Signal vidéo analogique divisé en canaux de luminance et chrominance — Y/Pb/Pr ou Y/Cb/Cr. Meilleur que composite, plus indépendant qu'HDMI.
Sur le plateau et en salle de montage, le problème est connu : vous avez besoin d'un signal analogique stable qui ne se dégrade pas dans un câble composite, mais qui ne repose pas non plus sur des normes numériques. La vidéo par composantes résout ce problème en divisant l'information d'image en trois canaux séparés : la luminance (Y) pour la luminosité et deux canaux de chrominance (Pb/Pr ou Cb/Cr) pour l'information couleur. Le résultat : beaucoup moins de diaphonie, des détails plus nets, moins de distorsion des couleurs qu'avec un simple signal composite via un seul câble.
En pratique, cela signifie : trois câbles au lieu d'un, mais avec une qualité réelle. De nombreuses caméras de diffusion, moniteurs et appareils d'enregistrement des années 2000 à 2010 disposaient de ces connexions — connecteurs RCA en vert, bleu, rouge. Vous les branchez correctement, et votre moniteur de timecode affiche une image cristalline sans les artefacts de ghosting que vous voyez avec la vidéo composite. C'est encore pertinent aujourd'hui, surtout lors du tournage avec d'anciennes caméras HDV ou des appareils analogiques professionnels. Le câblage demande plus d'efforts que le HDMI, mais le chemin du capteur à la carte mémoire reste entièrement analogique — pas de pertes de conversion, pas de théâtre de handshake.
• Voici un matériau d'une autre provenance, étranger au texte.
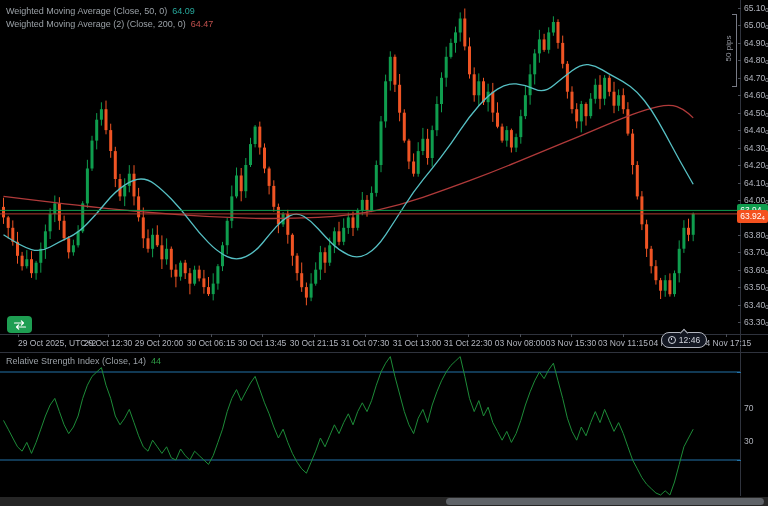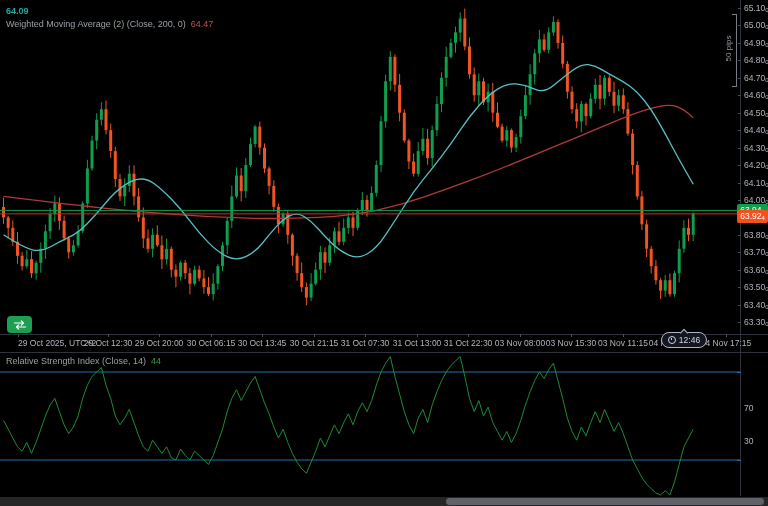--- a/index.html
+++ b/index.html
@@ -366,6 +366,7 @@
 
   <div class="abs legend">
     <div class="lrow">
+      <span>Weighted Moving Average (Close, 50, 0)</span>
       <span class="lval teal">64.09</span>
     </div>
     <div class="lrow">

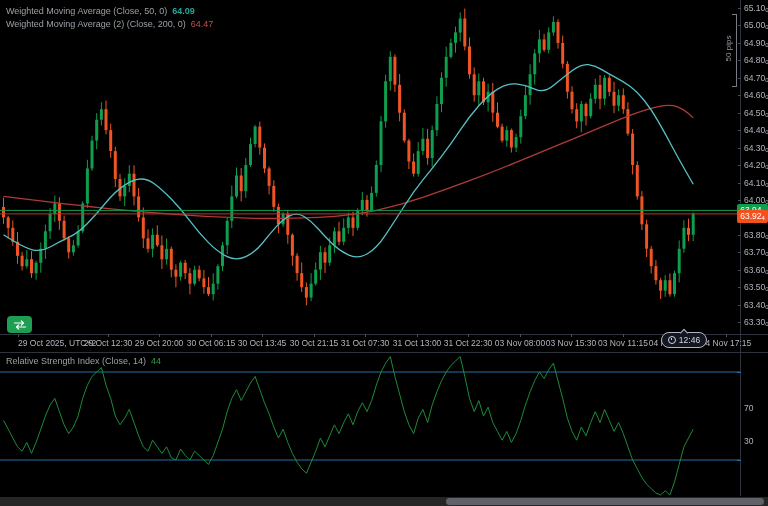--- a/index.html
+++ b/index.html
@@ -11,7 +11,7 @@
   .legend{left:6px;top:4px;z-index:6;}
   .lrow{display:flex;align-items:center;gap:5px;height:13px;font-size:9px;color:#9aa0a6;white-space:nowrap;}
   .lval{font-size:9px;}
-  .lval.teal{color:#26a69a;font-weight:bold;}
+  .lval.teal{color:#26a69a;}
   .lval.red{color:#c0504d;}
   
   .axis-border{left:740px;top:0;width:1px;height:496px;background:#2f333d;}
Le flux de travail diffère minimalement du standard composite, mais la qualité d'image est dans une autre ligue. Là où la vidéo composite tend à produire des franges de couleur lors de coupes rapides ou de contrastes élevés, la vidéo par composantes reste stable. Dans l'environnement de la diffusion — ZDF, ARD, flux satellites internationaux — c'est encore aujourd'hui la norme pour les productions critiques, même si elle fonctionne en parallèle avec le SDI et d'autres voies numériques depuis longtemps. Le grand avantage : pas d'électronique active nécessaire, pas d'alimentation pour le faisceau de câbles. Cela fonctionne tout simplement, tant que l'adaptation d'impédance est correcte.
Concrètement, sur les plateaux modernes, vous n'aurez besoin d'une configuration par composantes que pour des projets d'archives ou lors de la numérisation de métrages historiques. Mais ceux qui travaillent avec du matériel hérité — et c'est encore le cas dans les petites maisons de production — ne peuvent pas éviter ce câblage. La distinction entre Y/Pb/Pr (analogique) et Y/Cb/Cr (numérique) est techniquement importante : Pb/Pr suit les niveaux standard analogiques, tandis que Cb/Cr est normalisé numériquement. Les confusions entraînent des problèmes de niveau et des couleurs faussées.